Söz konusu sorumluluk içine alt işverenin çalıştırdığı sigortalının bildiriminden primleri ödenmesine, iş kazası ve meslek hastalığından işçinin üzerinde olması gereken denetim ve gözetim borcundan işçinin ücret alacaklarına kadar birçok konuda asıl işveren alt işverenin işçileri ile ilgili müteselsil sorumludur. Buna alt işverenin 5510 sayılı Kanun kapsamında yerine getirmediği yükümlülüklerden dolayı alt işveren hakkında uygulanan idari para cezaları da dahildir.

Hatta Yargıtay Hukuk Genel Kurulu’nun Kararı’da; “... idari para cezalarının bu Kanun’un işverene yüklediği ödevlere uyulmamasının sonucu ve yaptırımı olduğu belirgindir. 506 sayılı Kanun’un 87. maddesinde, tali işverenin ödevine uymamasının sonuçlarından asıl işverenin de sorumlu olacağı kuralını koymuştur. Zira, tali işverenler hayat deneyimleriyle ortadadır ki ekonomik bakımdan asıl işverenlere göre güçsüz kişilerdir. Bunların kişisel olarak sorumlu tutulmaları gerek sigortalıların gerek sigortalılara verilecek sosyal güvenlik haklarını uygulayan Sosyal Sigortalar Kurumu’nun hak ve alacaklarını güvenceye almakta yetersiz olabilir. Bu nedenle, yasa koyucu ortak yükümlerde madde 86 ile tali işverenlerin ödevlerine uymamalarının yaptırımlarından güçlü asıl işverenleri de müteselsil sorumlu tutan, sosyal güvenlik hukukunun isteklerine uygun düşen bir düzenleme yapmıştır. Bu düzenleme gereğince, Kurum’un parasal hak ve alacaklarından, ihale makamından iş alan asıl işverenler de sorumludur. İşte, asıl işveren bu müteselsil sorumluluk gereğince tali işverenin idari para cezasından sorumludur. Bunu Kurum’a ödemiş ise Kurum’dan geri isteyemez. Ödemekle yükümlü olduğu bir borcu ödemiştir. Fakat asıl yükümlü tali işverenlere rücu edebilir.”(3) şeklindedir.

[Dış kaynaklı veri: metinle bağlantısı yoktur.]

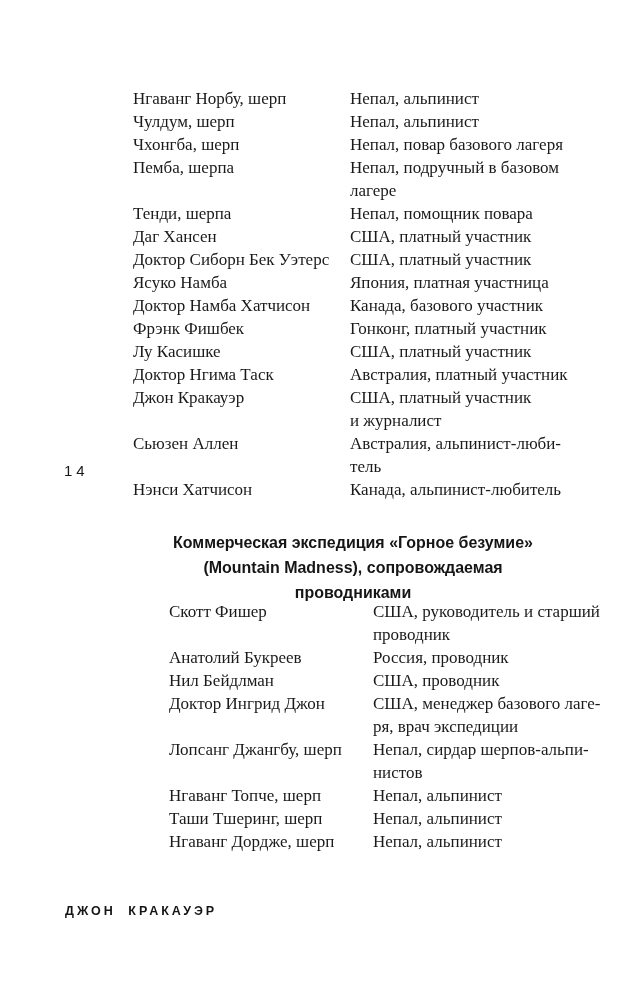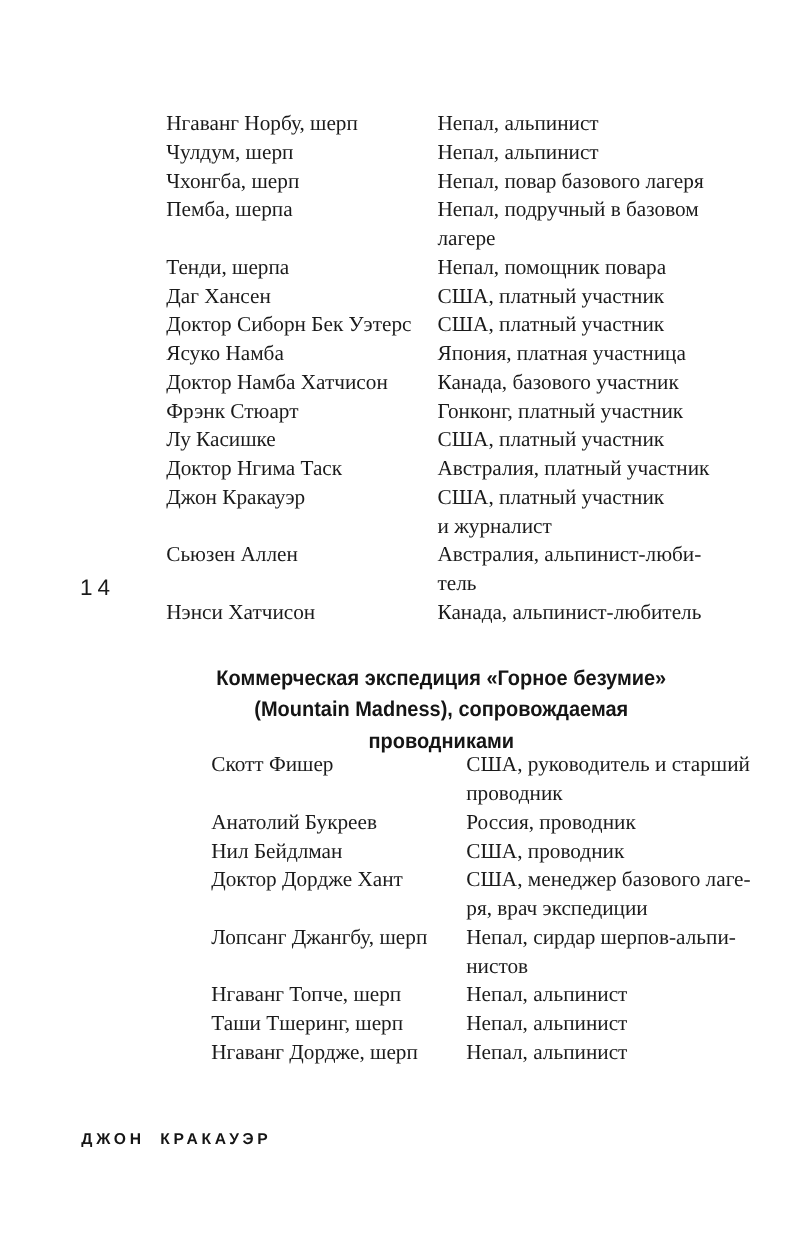--- a/index.html
+++ b/index.html
@@ -122,7 +122,7 @@
       <div class="desc">Канада, базового участник</div>
     </div>
     <div class="row">
-      <div class="name">Фрэнк Стюарт</div>
+      <div class="name">Фрэнк Фишбек</div>
       <div class="desc">Гонконг, платный участник</div>
     </div>
     <div class="row">

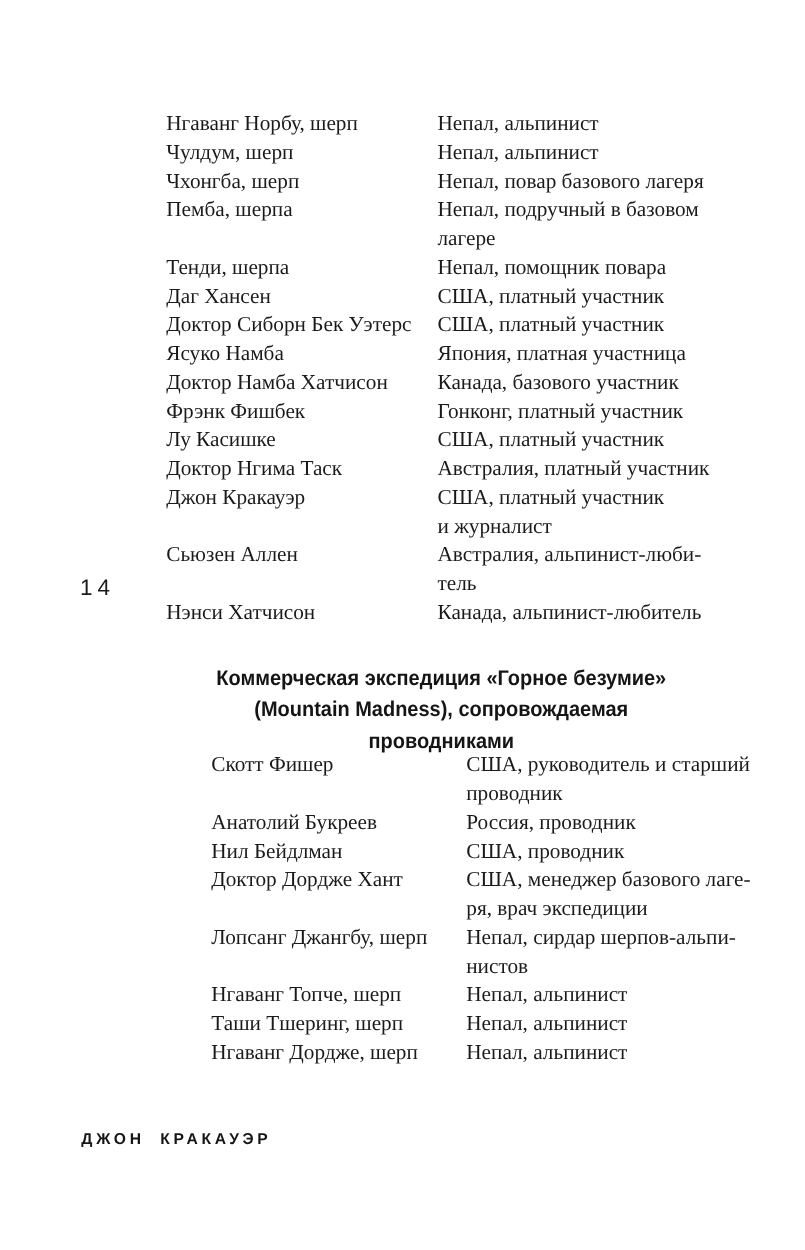--- a/index.html
+++ b/index.html
@@ -58,7 +58,7 @@
     left: 64px;
     top: 463px;
     font-family: "Liberation Sans", sans-serif;
-    font-size: 18px;
+    font-size: 15px;
     line-height: 15px;
     letter-spacing: 4px;
     color: #1a1a1a;

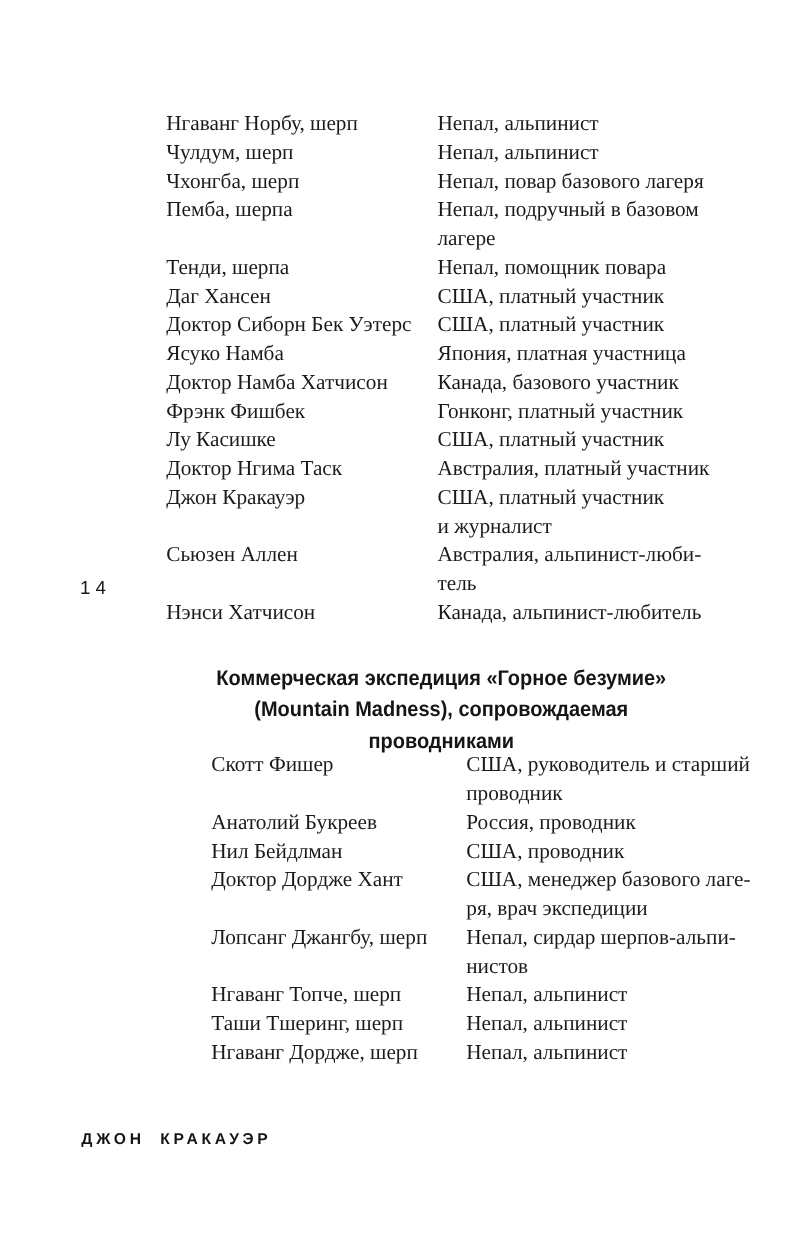--- a/index.html
+++ b/index.html
@@ -169,7 +169,7 @@
       <div class="desc">США, проводник</div>
     </div>
     <div class="row">
-      <div class="name">Доктор Дордже Хант</div>
+      <div class="name">Доктор Ингрид Джон</div>
       <div class="desc">США, менеджер базового лаге-
 ря, врач экспедиции</div>
     </div>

Karar’da da görüldüğü üzere, Kanun’daki müteselsil yükümlülük özelliğine vurgu yapılmış ve ceza hukukunun genel prensiplerinden birisi olan cezada şahsilik ilkesinin istisnası olarak alt işveren hakkında uygulanan idari para cezalarından asıl işveren de sorumlu olduğu değerlendirilmiştir.

Tabii ki burada iki hususun belirtilmesi gerekir. Buna göre;

● Alt işverenin idari para cezalarından sorumlu olan asıl işveren sadece alt işverenlikten olan idari para cezalarından sorumludur. Diğer bir ifade ile alt işveren pozisyonundaki işveren aynı zamanda başka işlerinden dolayı asıl işveren statüsündeyse ve o işlerden dolayı idari para cezaları söz konusuysa sorumlu olmayacaktır.

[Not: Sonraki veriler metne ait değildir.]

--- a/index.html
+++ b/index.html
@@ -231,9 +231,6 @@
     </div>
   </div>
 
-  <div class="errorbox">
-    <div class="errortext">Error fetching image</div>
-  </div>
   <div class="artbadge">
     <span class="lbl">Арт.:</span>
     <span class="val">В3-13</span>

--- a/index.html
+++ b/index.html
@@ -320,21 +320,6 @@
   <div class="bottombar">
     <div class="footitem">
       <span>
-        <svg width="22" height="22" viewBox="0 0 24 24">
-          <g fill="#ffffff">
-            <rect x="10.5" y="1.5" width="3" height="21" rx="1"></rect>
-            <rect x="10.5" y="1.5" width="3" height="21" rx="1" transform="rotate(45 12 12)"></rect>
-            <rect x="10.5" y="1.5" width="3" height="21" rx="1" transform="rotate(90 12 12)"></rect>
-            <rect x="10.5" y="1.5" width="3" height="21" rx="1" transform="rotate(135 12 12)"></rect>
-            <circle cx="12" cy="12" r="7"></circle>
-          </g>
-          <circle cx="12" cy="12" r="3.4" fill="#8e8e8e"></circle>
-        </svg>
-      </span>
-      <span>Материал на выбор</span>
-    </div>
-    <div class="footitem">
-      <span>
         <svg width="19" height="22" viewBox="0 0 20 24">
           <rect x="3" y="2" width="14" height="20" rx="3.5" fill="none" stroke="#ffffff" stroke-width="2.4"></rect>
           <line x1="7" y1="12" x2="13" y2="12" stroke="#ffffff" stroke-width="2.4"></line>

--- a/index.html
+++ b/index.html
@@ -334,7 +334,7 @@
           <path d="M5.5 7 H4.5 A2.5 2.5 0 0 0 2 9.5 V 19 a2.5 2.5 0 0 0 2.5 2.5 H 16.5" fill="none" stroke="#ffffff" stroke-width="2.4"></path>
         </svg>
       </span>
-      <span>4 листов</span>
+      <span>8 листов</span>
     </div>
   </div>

● Bununla birlikte; (tabiatıyla) alt işveren asıl işveren adına tahakkuk etmiş idari para cezalarından sorumlu olmayacaktır. Zira alt işverenin sorumluluğu asıl işverene göre daha dar kapsamlıdır.

IV- SONUÇ

Bu şekilde Türk Ceza Kanunu’nun dışında uygulanan idari para cezalarında suçun ve cezanın ceza hukuku konusu ve yaptırımı olmaması ve 5510 sayılı Kanun gereği asıl işverene alt işverenin yükümlülükleri konusunda müteselsil sorumluluk tanınması sebebiyle asıl işverenin taşeronun (alt işveren) idari para cezalarından sorumlu olacaktır. Bu şekilde gerek sigortalının gerekse Sosyal Güvenlik Kurumu’nun hakları korunmuştur. Zira bilindiği üzere, asıl işverenden iş alan ve kendisi adına sigortalı bildirimde bulunan alt işverenler kendi sigortalarını alt işverenlerin işlemlerinde kullanılmak üzere Kurum’ca asıl işveren dosyasından verilen alt işveren numarası ile yapmaktadır.

 

Ersin UMDU*

Yaklaşım

*     Sosyal Güvenlik Kurumu Müfettişi

(1)  Makalede asıl işveren/alt işveren ilişkisi üzerinde durulacağından dolayı 4857 sayılı Kanun ve Alt İşverenlik Yönetmeliği’ndeki alt işveren tanımlarına yer verilmemiştir.

(2)  Ersin UMDU, “Kesinleşmiş Sosyal Güvenlik Borcu Nedir?”, Sosyal Güvenlik Dünyası, Sayı: 68

(3)  Yrg. HGK’nın, 12.06.1991 tarih ve E. 1991/10-277, K. 1991/359 sayılı Kararı.